Female entrepreneur and founder of Voyaj, Yasmine El Baggari, joins the effort to accelerate innovation and create a pipeline of bankable projects for investors looking for responsible investment opportunities in the MENA region
SAN FRANCISCO – The World Bank and YouNoodle, a technology company focused on external innovation through startup engagement, today announced the launch of Phase 2 of WeMENA (Women for Resilience Program). Focused on the Middle East and North Africa (MENA), the program is a business model competition designed to kick-start innovation while supporting female entrepreneurs.
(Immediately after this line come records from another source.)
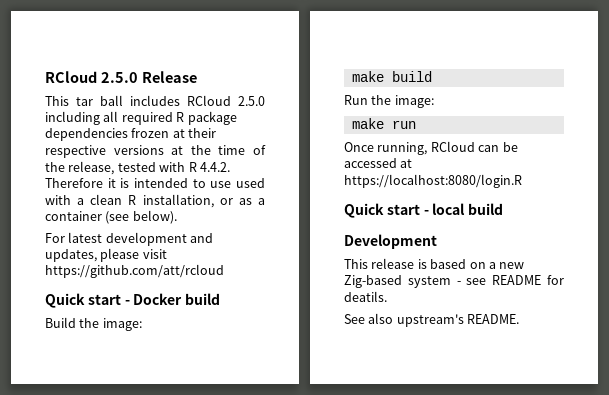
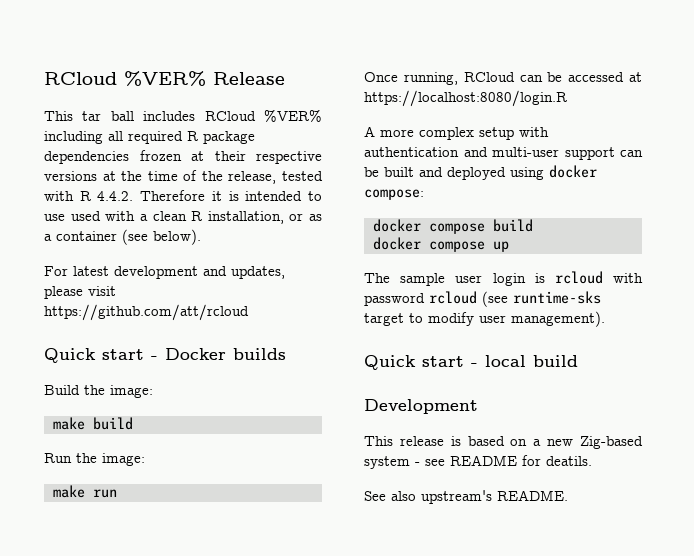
- RCloud 2.5.0 Release
+ RCloud %VER% Release
- This tar ball includes RCloud 2.5.0 including all required R package dependencies frozen at their respective versions at the time of the release, tested with R 4.4.2. Therefore it is intended to use used with a clean R installation, or as a container (see below).
+ This tar ball includes RCloud %VER% including all required R package dependencies frozen at their respective versions at the time of the release, tested with R 4.4.2. Therefore it is intended to use used with a clean R installation, or as a container (see below).
- Quick start - Docker build
+ Quick start - Docker builds
+ A more complex setup with authentication and multi-user support can be built and deployed using docker compose:
+ docker compose build
+ docker compose up
+ The sample user login is rcloud with password rcloud (see runtime-sks target to modify user management).

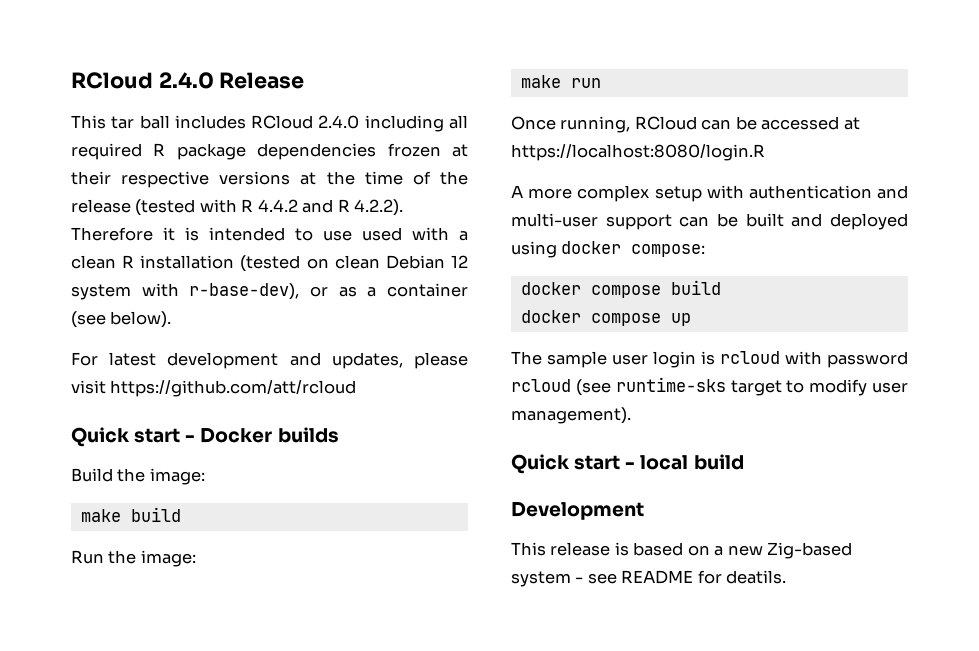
- RCloud %VER% Release
+ RCloud 2.4.0 Release
- This tar ball includes RCloud %VER% including all required R package dependencies frozen at their respective versions at the time of the release, tested with R 4.4.2. Therefore it is intended to use used with a clean R installation, or as a container (see below).
+ This tar ball includes RCloud 2.4.0 including all required R package dependencies frozen at their respective versions at the time of the release (tested with R 4.4.2 and R 4.2.2). Therefore it is intended to use used with a clean R installation (tested on clean Debian 12 system with r-base-dev), or as a container (see below).
- See also upstream's README.

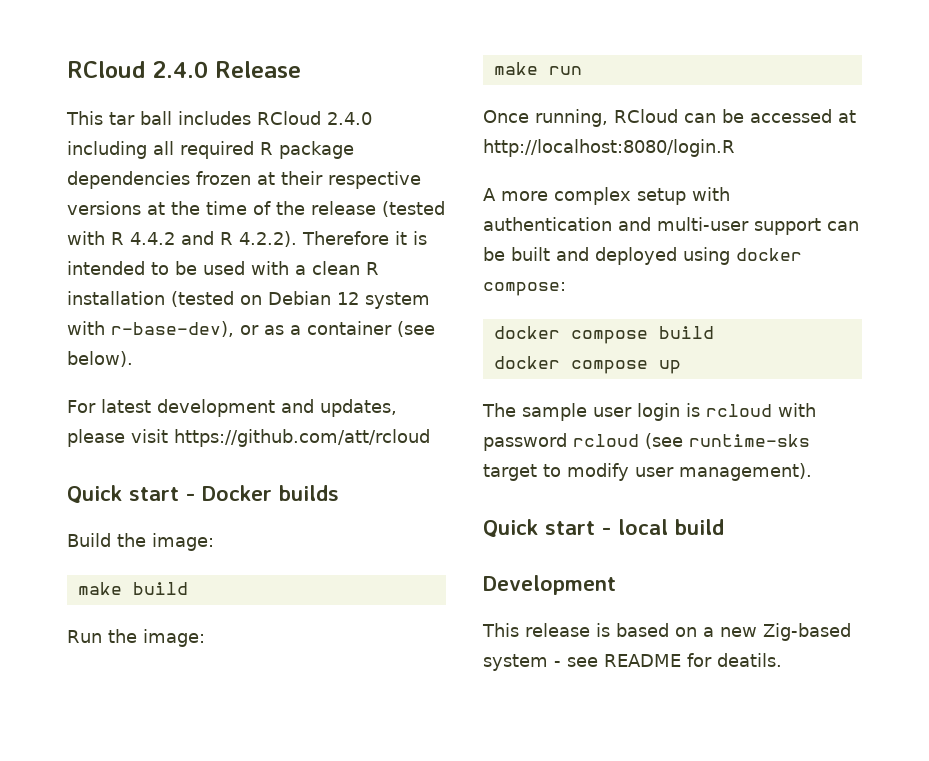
- This tar ball includes RCloud 2.4.0 including all required R package dependencies frozen at their respective versions at the time of the release (tested with R 4.4.2 and R 4.2.2). Therefore it is intended to use used with a clean R installation (tested on clean Debian 12 system with r-base-dev), or as a container (see below).
+ This tar ball includes RCloud 2.4.0 including all required R package dependencies frozen at their respective versions at the time of the release (tested with R 4.4.2 and R 4.2.2). Therefore it is intended to be used with a clean R installation (tested on Debian 12 system with r-base-dev), or as a container (see below).
- Once running, RCloud can be accessed at https://localhost:8080/login.R
+ Once running, RCloud can be accessed at http://localhost:8080/login.R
The program will work on training hundreds of women entrepreneurs to create sustainable solutions that reduce regional vulnerabilities and better cope with climate change, while making them more resilient to natural, social, and economic shocks. Top finalists will be awarded a portion of the $150,000 pool to start up or expand their businesses. Female innovators interested in entering the competition can find more information by logging on to: www.we-mena.org.
“The MENA region is ripe with innovation and many women in the area are leading the effort to develop ideas that will help to sustain local economies and create responsible investment opportunities for investors,” Olivier Lavinal, advisor to the Vice President for the MENA Region at World Bank, said.
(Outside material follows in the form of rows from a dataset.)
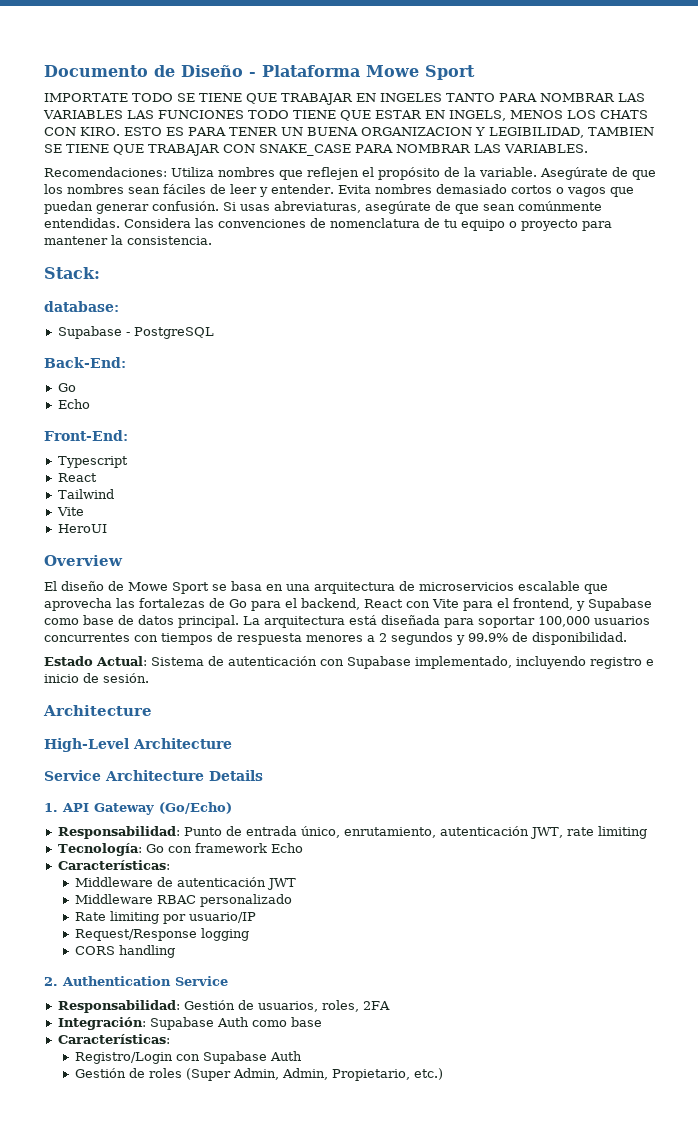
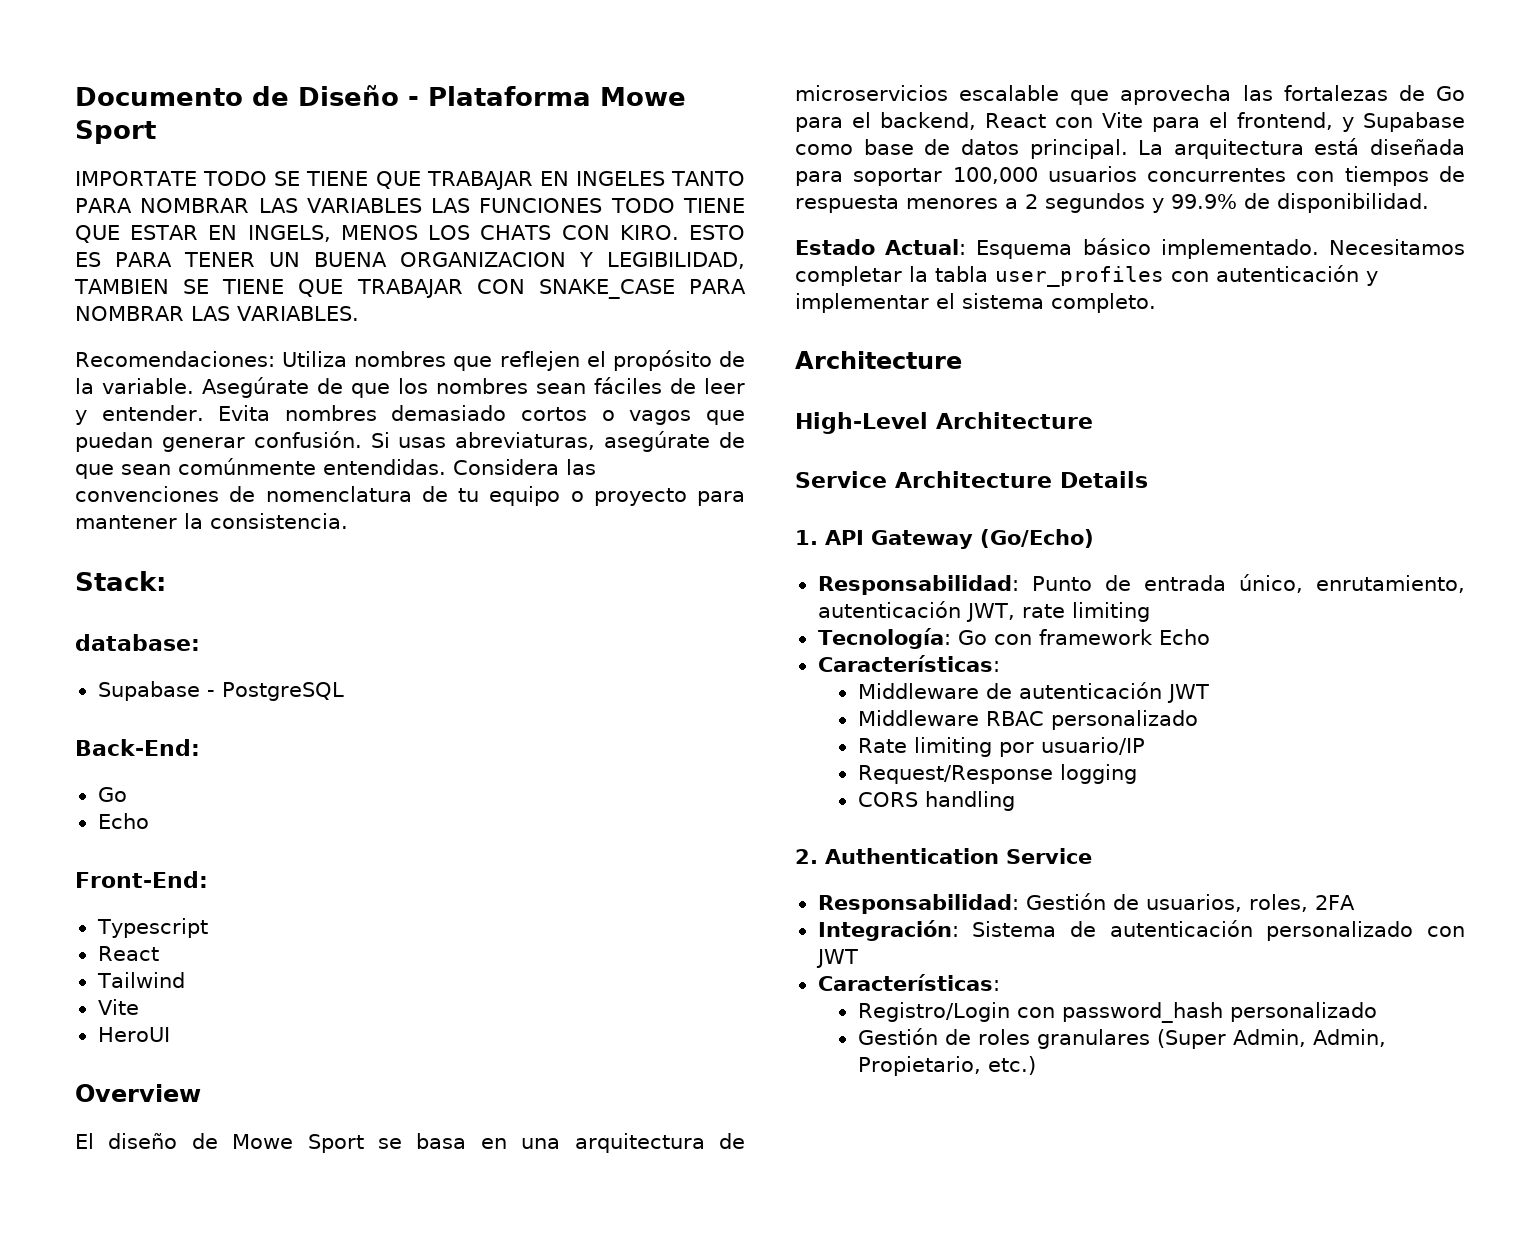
- Estado Actual: Sistema de autenticación con Supabase implementado, incluyendo registro e inicio de sesión.
+ Estado Actual: Esquema básico implementado. Necesitamos completar la tabla user_profiles con autenticación y implementar el sistema completo.
- Integración: Supabase Auth como base
+ Integración: Sistema de autenticación personalizado con JWT
- Registro/Login con Supabase Auth
+ Registro/Login con password_hash personalizado
- Gestión de roles (Super Admin, Admin, Propietario, etc.)
+ Gestión de roles granulares (Super Admin, Admin, Propietario, etc.)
“By building sustainable innovation ecosystems, MENA countries can make substantial steps towards a knowledge based economy and become a global player in the technology and innovation ecosystem. This program will help to ensure that these efforts work toward continued idea generation and investment in this region,” continued Torsten Kolind, CEO of YouNoodle.
Yasmine El Baggari, founder of Voyaj and an entrepreneur in the region, has also partnered with YouNoodle as an ‘on the ground’ ambassador.
“Some of the most common issues in MENA’s urban areas, such as electricity cuts and other energy shortages, water scarcity, and intermittent flooding become an obstacle to everyday life,” said El Baggari. “With the help of this program, women in the region will be able to provide private sector solutions to these challenges, and in doing so create jobs, economic prosperity and a more equitable society.”
Phase 1 of the program, which kicked off on Jan 2015, accelerated 60 women-led startups in three different cities (Cairo, Beirut and Djibouti), trained nine semi-finalists in the IE Business School, and awarded $55,000 in grants to the three finalists at the final pitch competition. Today kicks off Phase 2, which will expand the reach of the program to eight different cities across the region (Beirut, Byblos, Ramallah, Amman, Cairo, Alexandria, Tunis and Casablanca), accelerate hundreds of women-owned and -led companies, and through in-person workshops and webinars, formally train dozens of semifinalists in business skills, design-thinking, resilience-thinking, networking and pitching to investors.
At the Grand Finale event in April, finalists will present their business ideas in front of a panel of judges, entrepreneurs, investors, and World Bank colleagues. The team behind the program is committed to ensuring hard capital and growth opportunities are secured during and after the event.